Navigating a Turbulent Global Market
Azelis's performance did not occur in a vacuum. The entire specialty chemicals sector grappled with a difficult 2025, marked by persistent destocking by customers, geopolitical disruptions affecting supply chains, and broad economic uncertainty that dampened demand. Key competitors like IMCD and Brenntag also reported significant pressure on earnings and organic growth, confirming that the headwinds were industry-wide.
Regional performance for Azelis varied significantly. The EMEA (Europe, Middle East & Africa) region was a relative bright spot, with revenue growing 4.4% to €1.9 billion, largely thanks to contributions from recent acquisitions which masked flat organic performance. In contrast, the Americas saw revenue decline by 6.6% to €1.4 billion, suffering from weak demand and customer reluctance to build inventory. The Asia-Pacific (APAC) region faced similar pressures, with revenue falling 9.0% to €805 million, compounded by pricing pressure and tariff-related uncertainties.

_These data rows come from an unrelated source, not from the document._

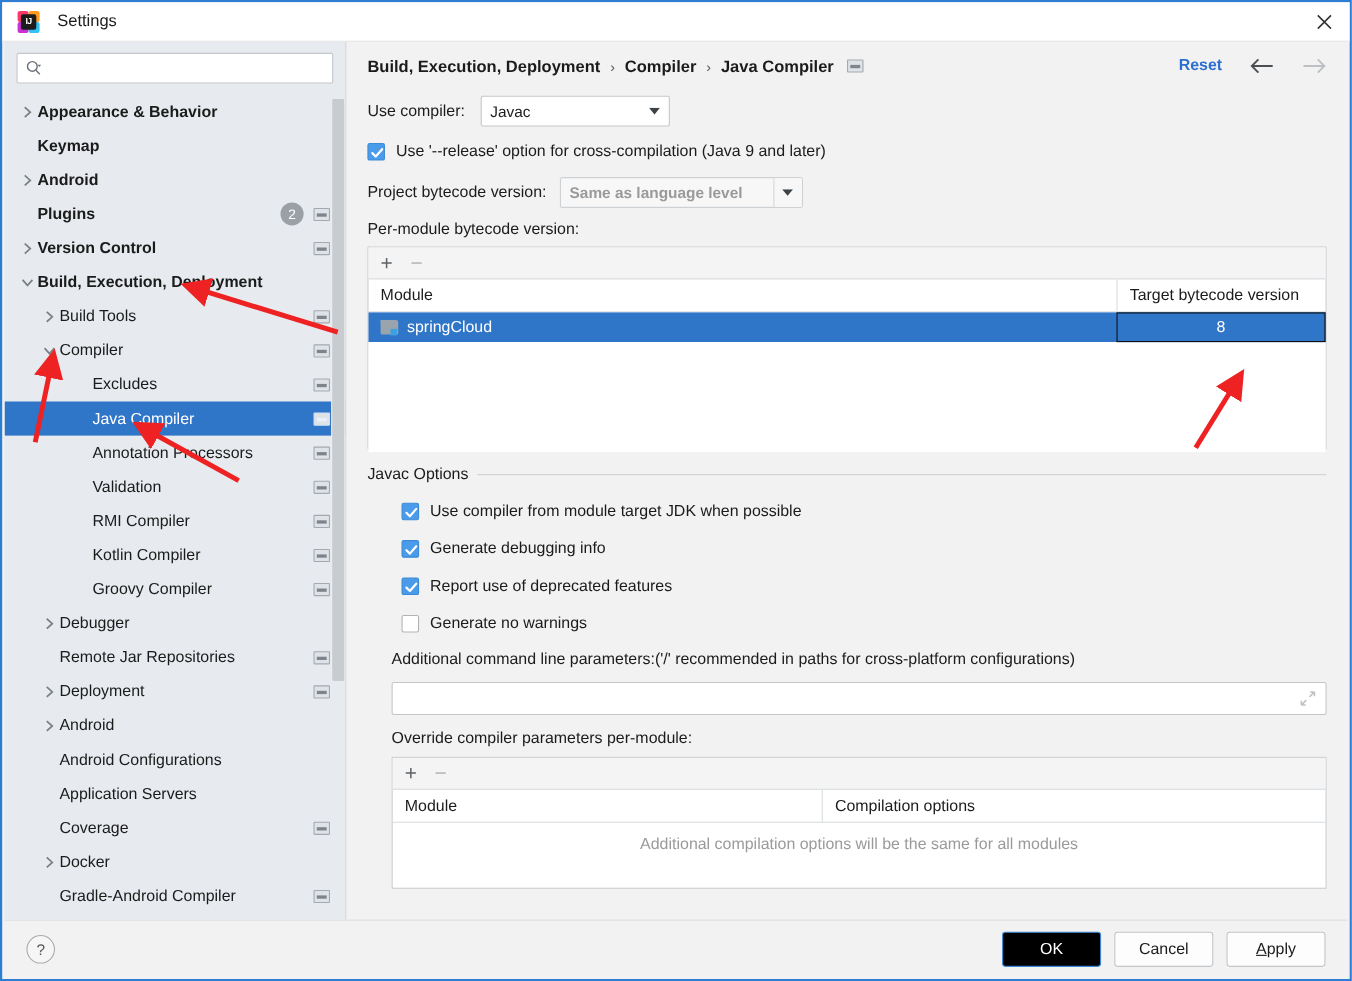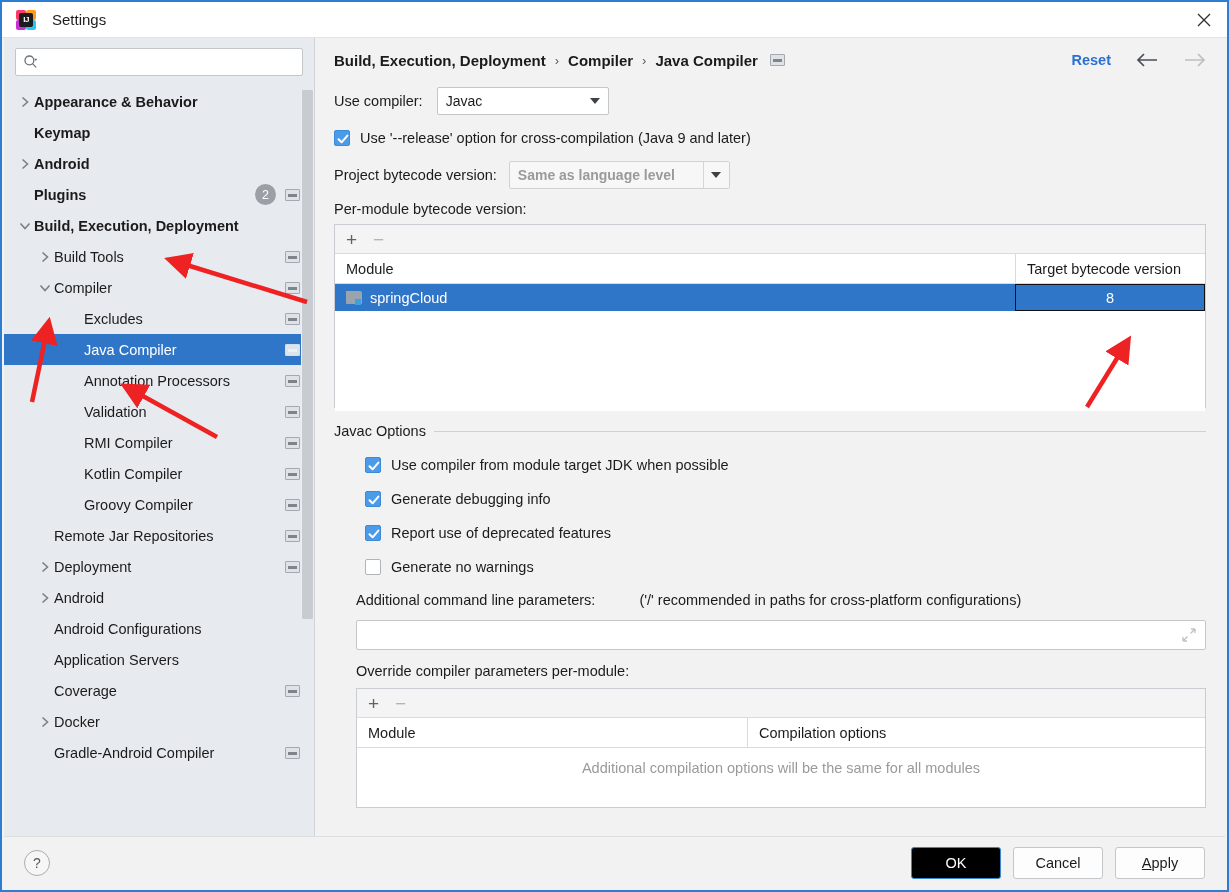--- a/index.html
+++ b/index.html
@@ -283,20 +283,31 @@
         <div class="tree-row lvl0">
           <span class="twisty"></span>
           <span class="tree-label">Plugins</span>
           <span class="badge">2</span>
           <span class="gear-box">
             <i></i>
           </span>
         </div>
         <div class="tree-row lvl0">
           <span class="twisty">
+            <svg width="10" height="12" viewBox="0 0 10 12">
+              <path d="M2.5 1.5 L7.5 6 L2.5 10.5" stroke="#7b8085" stroke-width="1.6" fill="none"></path>
+            </svg>
+          </span>
+          <span class="tree-label">Version Control</span>
+          <span class="gear-box pushed">
+            <i></i>
+          </span>
+        </div>
+        <div class="tree-row lvl0">
+          <span class="twisty">
             <svg width="12" height="10" viewBox="0 0 12 10">
               <path d="M1.5 2.5 L6 7.5 L10.5 2.5" stroke="#7b8085" stroke-width="1.6" fill="none"></path>
             </svg>
           </span>
           <span class="tree-label">Build, Execution, Deployment</span>
         </div>
         <div class="tree-row lvl1">
           <span class="twisty">
             <svg width="10" height="12" viewBox="0 0 10 12">
               <path d="M2.5 1.5 L7.5 6 L2.5 10.5" stroke="#7b8085" stroke-width="1.6" fill="none"></path>
@@ -359,20 +370,28 @@
           <span class="gear-box pushed">
             <i></i>
           </span>
         </div>
         <div class="tree-row lvl2">
           <span class="twisty"></span>
           <span class="tree-label">Groovy Compiler</span>
           <span class="gear-box pushed">
             <i></i>
           </span>
+        </div>
+        <div class="tree-row lvl1">
+          <span class="twisty">
+            <svg width="10" height="12" viewBox="0 0 10 12">
+              <path d="M2.5 1.5 L7.5 6 L2.5 10.5" stroke="#7b8085" stroke-width="1.6" fill="none"></path>
+            </svg>
+          </span>
+          <span class="tree-label">Debugger</span>
         </div>
         <div class="tree-row lvl1">
           <span class="twisty"></span>
           <span class="tree-label">Remote Jar Repositories</span>
           <span class="gear-box pushed">
             <i></i>
           </span>
         </div>
         <div class="tree-row lvl1">
           <span class="twisty">
@@ -546,21 +565,21 @@
           <span class="cbx-label">Report use of deprecated features</span>
         </div>
         <div class="row" style="height: 34px; padding-left: 50px;">
           <span class="cbx off"></span>
           <span class="cbx-label">Generate no warnings</span>
         </div>
       </div>
 
     <div class="row" style="height:32px; padding-left:41px;">
       <span class="lbl">Additional command line parameters:</span>
-      <span class="lbl" style="margin-left:44px;">('/' recommended in paths for cross-platform configurations)</span>
+      <span class="lbl" style="">('/' recommended in paths for cross-platform configurations)</span>
     </div>
     <div class="row" style="height:38px; padding-left:41px; padding-right:19px;">
       <span class="text-field" style="flex:1;">
         <input type="text" value="" style="">
         <span class="expand-icon">
           <svg width="16" height="16" viewBox="0 0 16 16">
             <path d="M14 2 L9.5 6.5 M14 2 L14 6 M14 2 L10 2" stroke="#8c9196" stroke-width="1.4" fill="none"></path>
             <path d="M2 14 L6.5 9.5 M2 14 L2 10 M2 14 L6 14" stroke="#8c9196" stroke-width="1.4" fill="none"></path>
           </svg>
         </span>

Weakness was particularly noted in industrial end markets like CASE (coatings, adhesives, sealants, and elastomers) across multiple regions, reflecting a slowdown in construction and manufacturing activity.
Building for the Future Through M&A and Sustainability
Despite the short-term pressures, Azelis continued to execute its long-term growth strategy through targeted acquisitions and a deepened commitment to sustainability. The company completed four acquisitions in 2025, which together generated over €110 million in revenue in the prior year. These included Solchem in Spain (nutraceuticals), S Amit in India (pharma and agrochemicals), ACEF in Italy (cosmetics and pharma ingredients), and Distona in Switzerland.
These strategic moves strengthen Azelis’s position in high-growth segments and expand its geographic footprint, particularly in the thriving Indian domestic market and key European countries. The acquisitions are expected to provide synergies and bolster the company's innovation capabilities, which were recognized with eight innovation awards during the year.
Alongside its M&A activity, Azelis made significant strides in its sustainability agenda. The company's CDP rating was upgraded to 'A-', placing it in the leadership category for environmental transparency and action. This achievement, part of its 'Impact 2030' program, was complemented by strong ratings from MSCI (AA), EcoVadis (Gold), and Sustainalytics, cementing its reputation as an ESG leader in the industry. The company reported a 16.9% year-on-year reduction in its Scope 1 & 2 emissions, keeping it on track for its 2030 climate targets.
A Cautious but Confident Outlook
Looking ahead, Azelis's management remains cautious, stating that the "timing of market recovery remains uncertain." However, the company's actions signal a firm belief in its strategic direction and financial stability. The Board's proposal to issue a dividend of €0.226 per share is a clear vote of confidence in its ability to generate sustainable cash flow, even in volatile conditions.
Management has reiterated its capital allocation priorities, which balance returning cash to shareholders with prudent de-leveraging and pursuing further value-accretive acquisitions. This balanced approach, combined with its resilient, asset-light business model, positions Azelis to navigate ongoing uncertainty while remaining poised to capture growth opportunities as the market eventually recovers.